Lavaboya doğru giderken Bihter koşarak sınıftan çıkmış ve önüme geçip geri geri yürümeye başlamıştı.
"İyi misin?"
"İyiyim."
"Emin misin? Bence kötüsün."
"Neden kötü olayım?"
"Şeyden işte," diye mırıldanmıştı kaşları havalanırken. Neyi kastettiğini net bir şekilde anlamıştım ama Bihter'in neden üzüleceğimi düşündüğüne anlam verememiştim.
"Neyden Bihter?"
"Biliyorsun işte, söyletme bana..."
"Bir şey bilmiyorum. İyiyim, sorun yok."
"Kimi yiyorsun amk?"
"Bihterciğim, iyiyim. İşeyeceğim sadece."

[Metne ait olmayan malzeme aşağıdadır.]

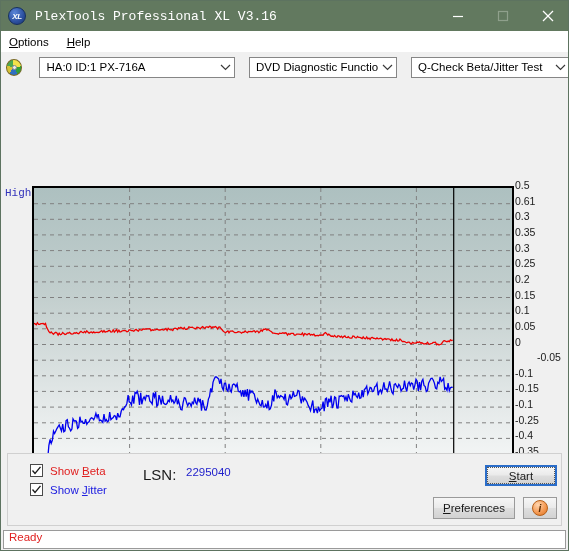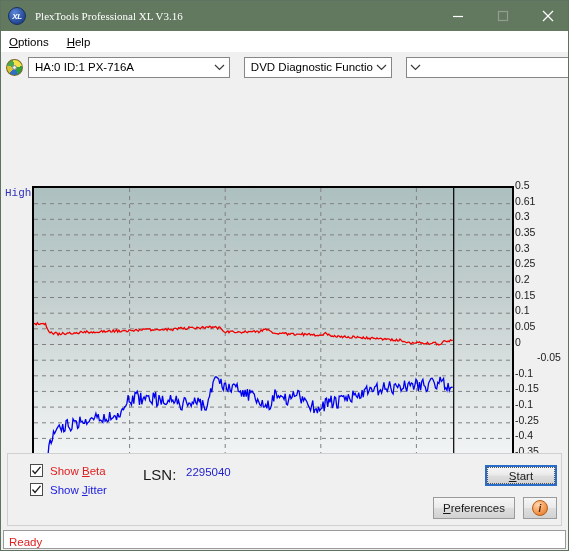--- a/index.html
+++ b/index.html
@@ -54,8 +54,8 @@
   .title-text {
     margin-left: 9px;
     color: #ffffff;
-    font-size: 11px;
-    font-family: Liberation Serif, serif;
+    font-size: 13px;
+    font-family: Liberation Mono, monospace;
     white-space: nowrap;
   }
   .win-btns {

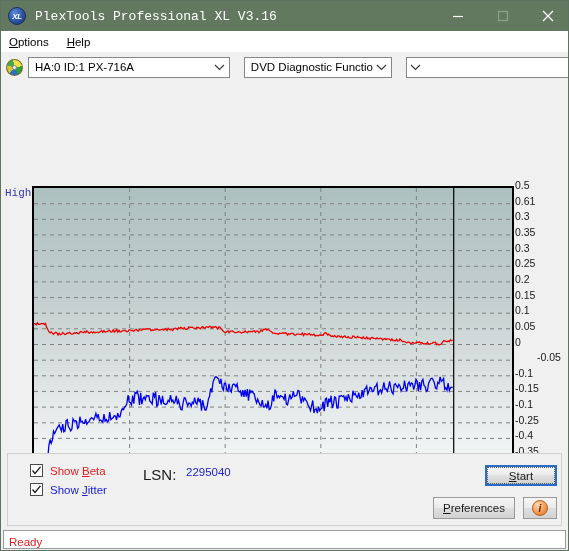--- a/index.html
+++ b/index.html
@@ -149,7 +149,7 @@
     align-items: center;
     justify-content: center;
   }
-  #combo-drive { margin-left: 5px; width: 203px; }
+  #combo-drive { margin-left: 17px; width: 203px; }
   #combo-func  { margin-left: 14px; width: 148px; }
   #combo-test  { margin-left: 14px; width: 165px; }
 

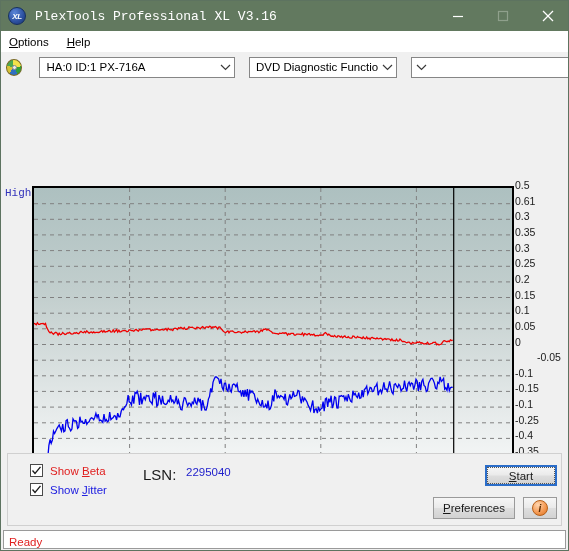--- a/index.html
+++ b/index.html
@@ -368,6 +368,7 @@
     </div>
 
     <div class="combo" id="combo-test">
+      <span class="label">Q-Check Beta/Jitter Test</span>
       <span class="arrow">
         <svg width="11" height="8" viewBox="0 0 11 8">
             <polyline points="1,2 5.5,6.5 10,2" fill="none" stroke="#3a3a3a" stroke-width="1.2"></polyline>

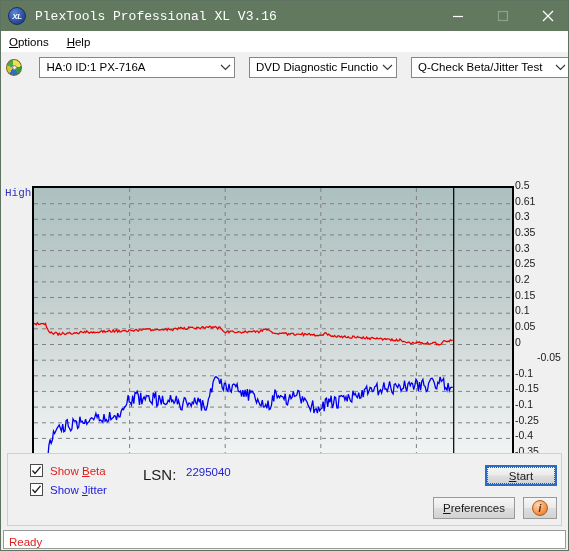--- a/index.html
+++ b/index.html
@@ -305,7 +305,7 @@
     border: 1px solid #9a9a9a;
     box-sizing: border-box;
     display: flex;
-    align-items: flex-end;
+    align-items: flex-start;
   }
   #status-text {
     padding-left: 5px;

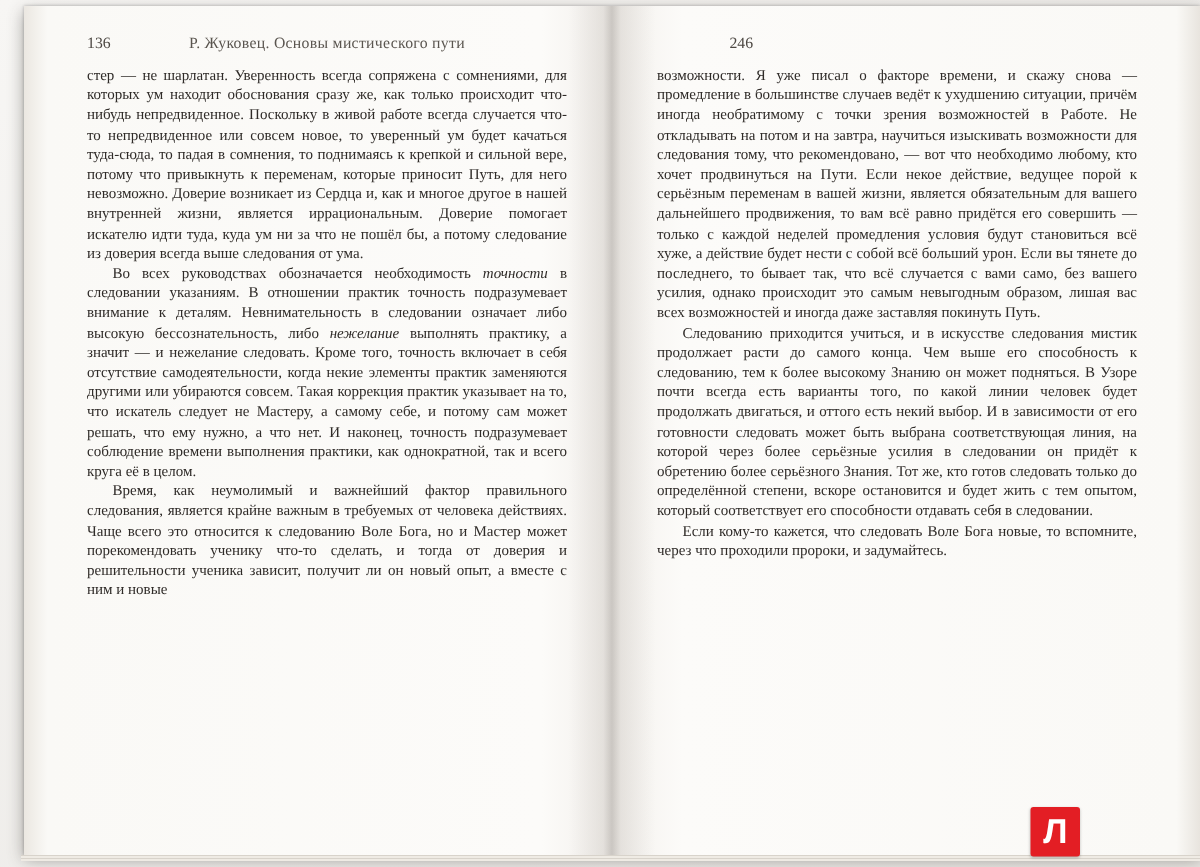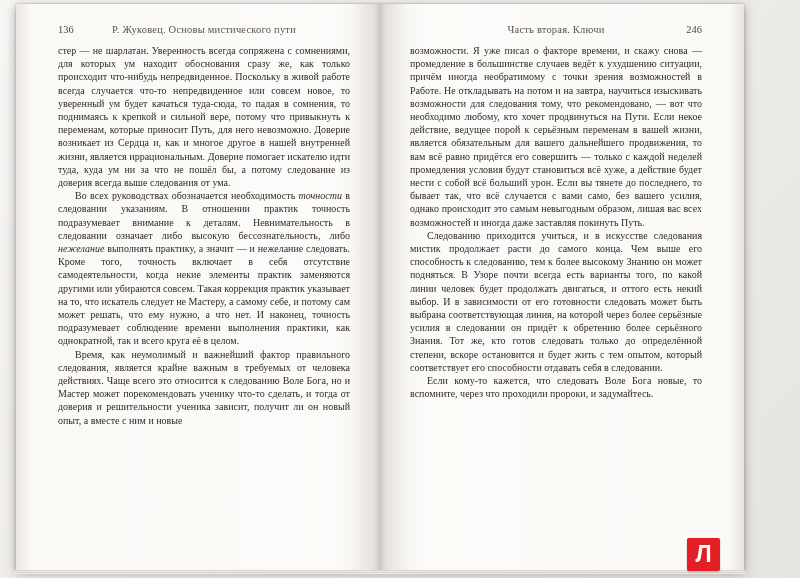--- a/index.html
+++ b/index.html
@@ -16,7 +16,7 @@
   }
   .book {
     position: absolute; left: 16px; top: 4px;
-    width: 728px; height: 566px;
+    width: 784px; height: 566px;
     background: #701a75;
     box-shadow: 0 3px 10px rgba(60,55,50,0.45), 0 0 2px rgba(0,0,0,0.25);
     display: flex;

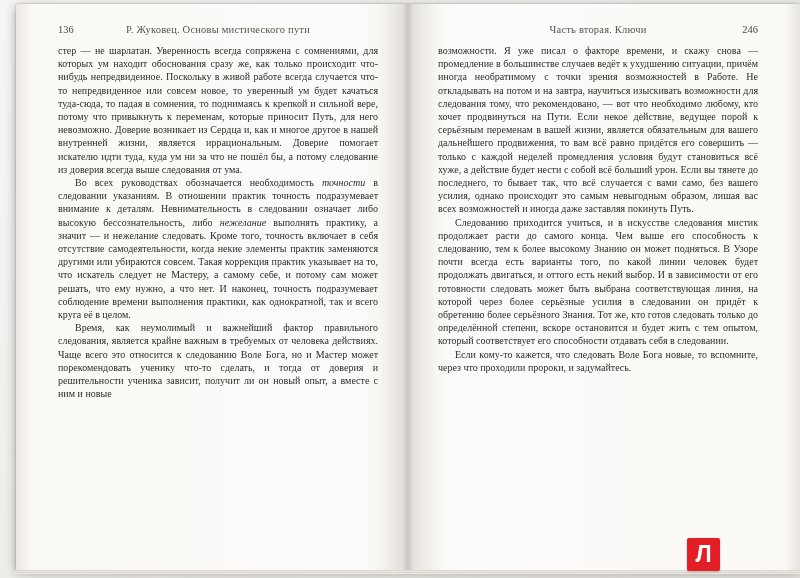--- a/index.html
+++ b/index.html
@@ -96,7 +96,6 @@
   <div class="page page-right">
     <div class="page-header">
       <span class="page-number"></span>
-      <span class="running-title">Часть вторая. Ключи</span>
       <span class="page-number pn-right">246</span>
     </div>
     <div class="page-text">

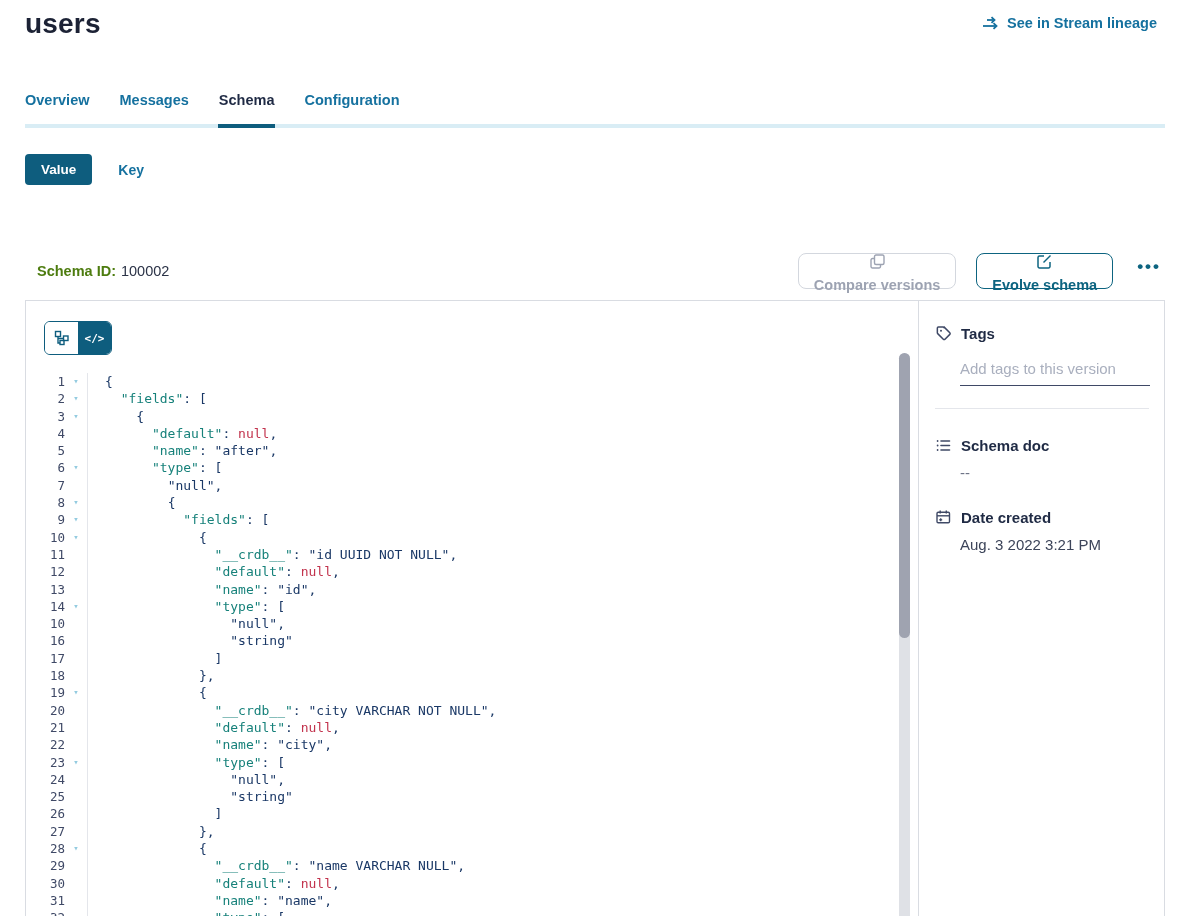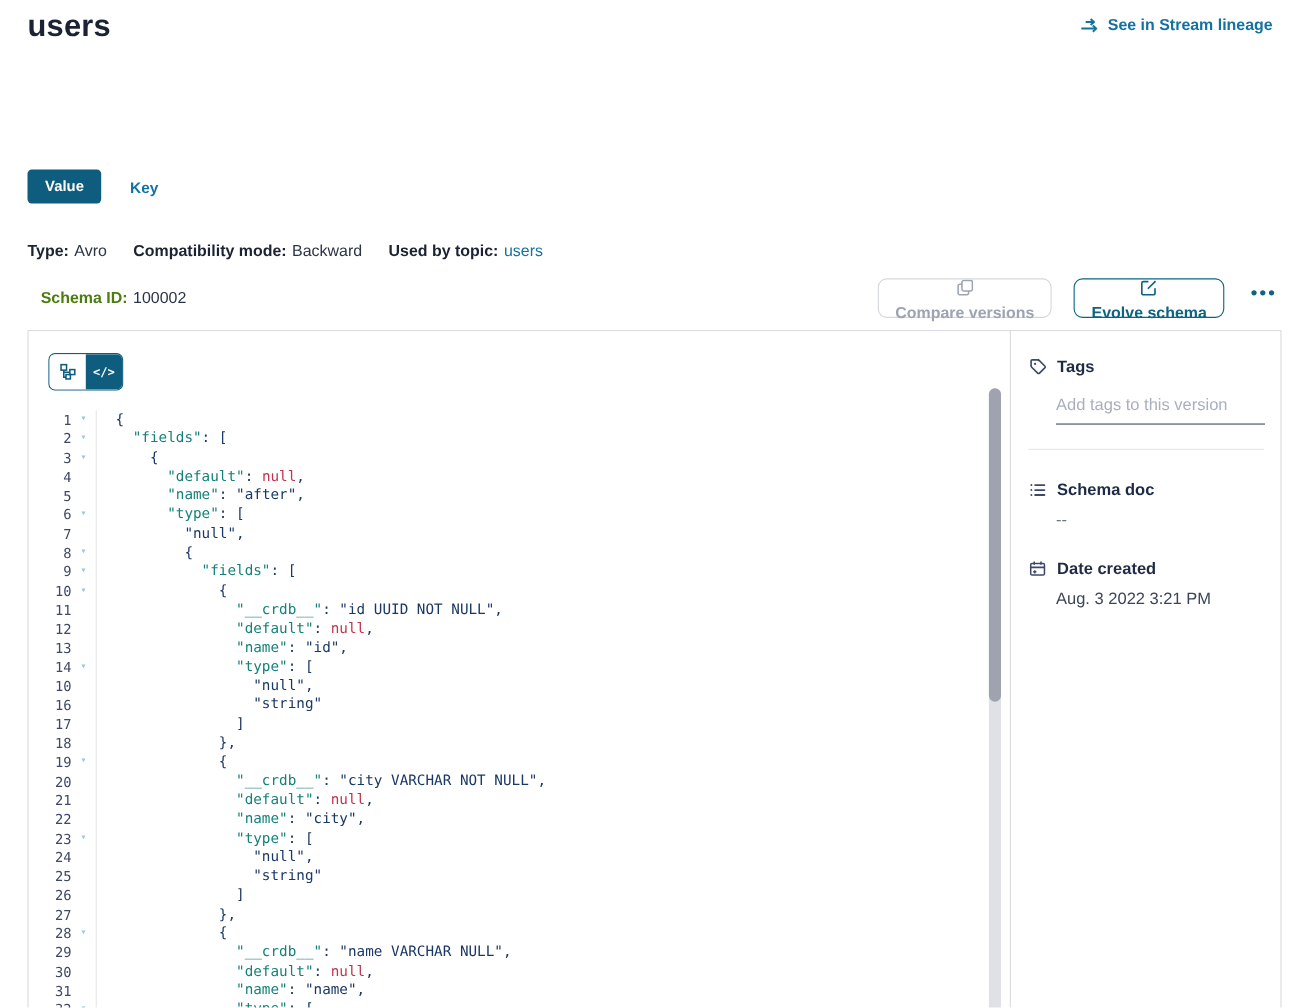--- a/index.html
+++ b/index.html
@@ -101,6 +101,12 @@
     <span>See in Stream lineage</span>
   </div>
 
+  <div class="tab-bar">
+      <div class="tab">Overview</div>
+      <div class="tab">Messages</div>
+      <div class="tab active">Schema</div>
+      <div class="tab">Configuration</div>
+    </div>
 
   <div class="vk-row">
     <button class="vk-value">Value</button>

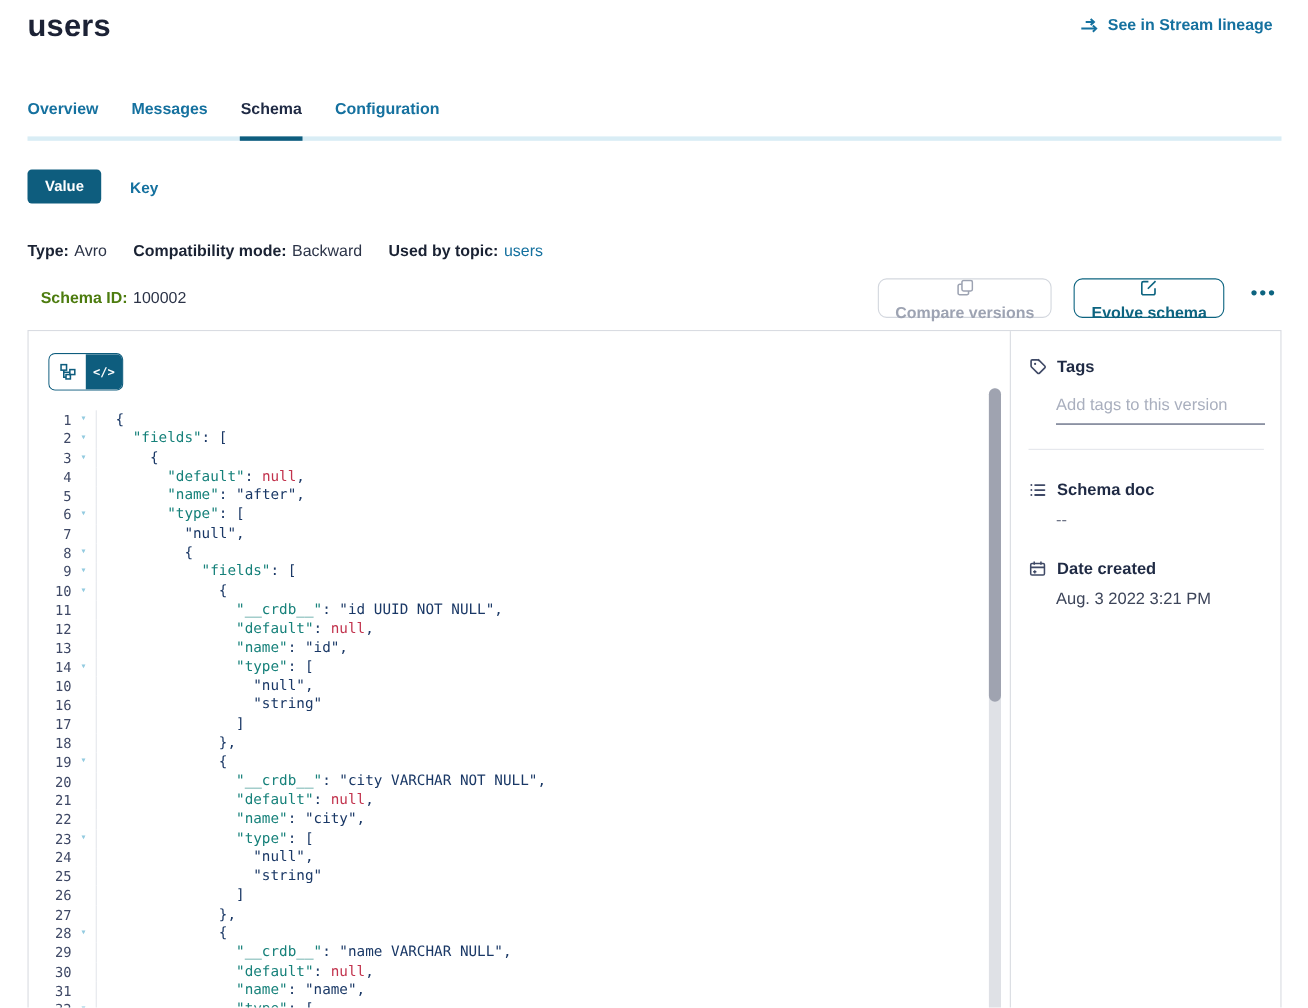--- a/index.html
+++ b/index.html
@@ -113,11 +113,6 @@
     <span class="vk-key">Key</span>
   </div>
 
-  <div class="meta-row">
-      <div class="meta-item"><b>Type:</b><span class="v">Avro</span></div>
-      <div class="meta-item"><b>Compatibility mode:</b><span class="v">Backward</span></div>
-      <div class="meta-item"><b>Used by topic:</b><span class="v link">users</span></div>
-    </div>
 
   <div class="version-bar">
     <div class="schema-id">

İkna olmamıştı ve peşimden gelmeye devam etmişti. Bir an önce erkekler tuvaletine girip kurtulmak istiyordum çünkü şu an kaldıracak bir ruh halim yoktu. Daha çok saatlerce yatakta yatmak ve boş tavanı izlemek istiyordum.
"İnanmıyorum iyi olduğuna."
Son üç adım... ve içerdeyim.
Şükürler olsun deyip lavaboya girerken durup Bihter'e bakmamıştım bile ama o da peşimden içeri girmiş, konuşmaya devam ediyordu.
"Üzülme tamam mı ayırırız onları ben bir plan kurarım."
"Ya ne diyorsun, çık dışarı," diye isyan ederek onu dışarı itmiştim. Biz kızlar tuvaletine girsek olay çıkar.
"Kanka halledeceğiz hiç üzülme."
"İşemek istiyorum yürü git şuradan."
"Tamam kapını tutayım mı?"
"Kapı yok Bihter, ayakta işiyoruz biz."
"Ben de klozetin üstüne çıkıp işiyorum, aynı sayılır."
"Gider misin artık?"
"Tamam sınıftayım, ağlama sakın."
Kapıyı suratına kapatıp iç çekerken ne kadar pis olduklarını bilsem de elimi lavabonun kenarlarına koydum. Üzerimde hem bedenen hem de zihnen bir yorgunluk vardı. Sınıfa gitmek yerine boş bir sınıfta uyumak istiyordum. Hatta ders başlamadan eve gitmek...
Bok gibi hissetmemin sebebi az çok belliydi: Gerizekalı Kaan ve yavşak Oğuzhan'ın saçma ilişkisi. Bir günde ne değişmişti amına koyayım diye düşünmekten duramıyordum. Görmeye ne kadar katlanabileceğim hakkında da pek bir fikrim yoktu.
Siktir etmeliyim, umursamamalıyım. Bir şey olmamış gibi davranmalıyım. Hiçbir şey belli etmemeliyim. Her zaman yaptığım şeylere devam etmeliyim sadece, Kaan salağından hoşlanmak dışında.